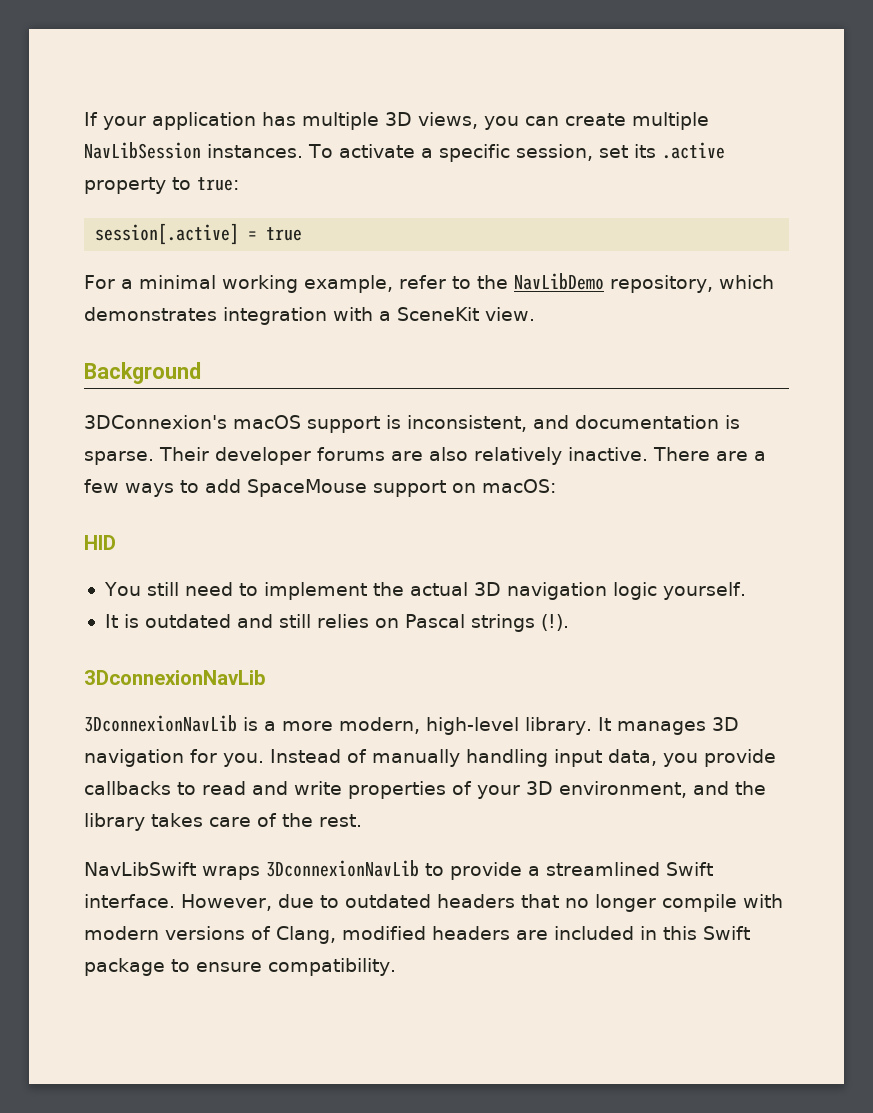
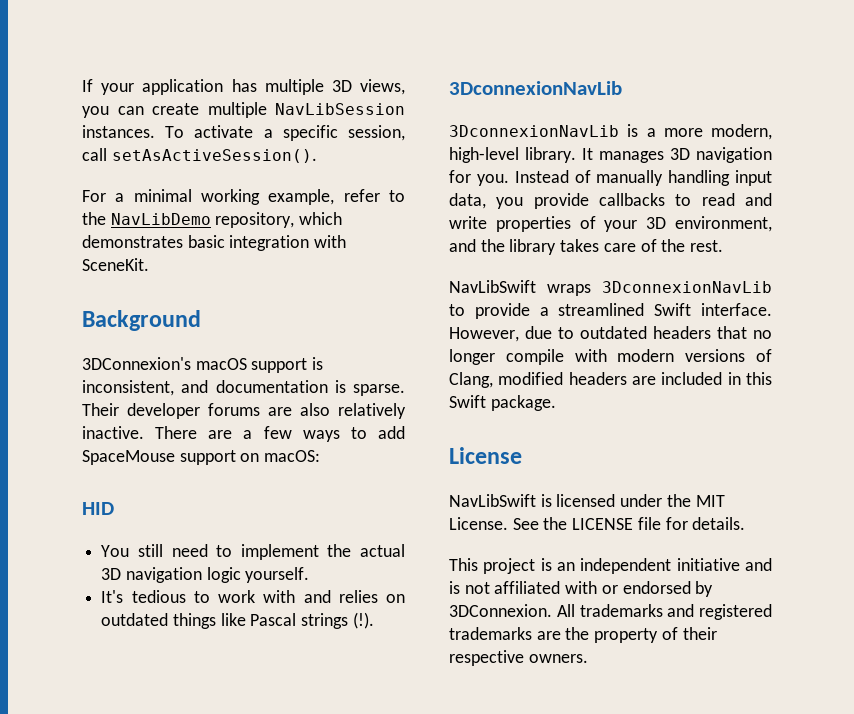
- To activate a specific session, set its .active property to true:
- session[.active] = true
+ To activate a specific session, call setAsActiveSession().
- For a minimal working example, refer to the NavLibDemo repository, which demonstrates integration with a SceneKit view.
+ For a minimal working example, refer to the NavLibDemo repository, which demonstrates basic integration with SceneKit.
- It is outdated and still relies on Pascal strings (!).
+ It's tedious to work with and relies on outdated things like Pascal strings (!).
- However, due to outdated headers that no longer compile with modern versions of Clang, modified headers are included in this Swift package to ensure compatibility.
+ However, due to outdated headers that no longer compile with modern versions of Clang, modified headers are included in this Swift package.
+ License
+ NavLibSwift is licensed under the MIT License. See the LICENSE file for details.
+ This project is an independent initiative and is not affiliated with or endorsed by 3DConnexion. All trademarks and registered trademarks are the property of their respective owners.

-=-=-

> What you will do: Your answer must be an exact reproduction of all entries, containing no pictures.

> Answer:
- To activate a specific session, set its .active property to true:
- session[.active] = true
+ To activate a specific session, call setAsActiveSession().
- For a minimal working example, refer to the NavLibDemo repository, which demonstrates integration with a SceneKit view.
+ For a minimal working example, refer to the NavLibDemo repository, which demonstrates basic integration with SceneKit.
- It is outdated and still relies on Pascal strings (!).
+ It's tedious to work with and relies on outdated things like Pascal strings (!).
- However, due to outdated headers that no longer compile with modern versions of Clang, modified headers are included in this Swift package to ensure compatibility.
+ However, due to outdated headers that no longer compile with modern versions of Clang, modified headers are included in this Swift package.
+ License
+ NavLibSwift is licensed under the MIT License. See the LICENSE file for details.
+ This project is an independent initiative and is not affiliated with or endorsed by 3DConnexion. All trademarks and registered trademarks are the property of their respective owners.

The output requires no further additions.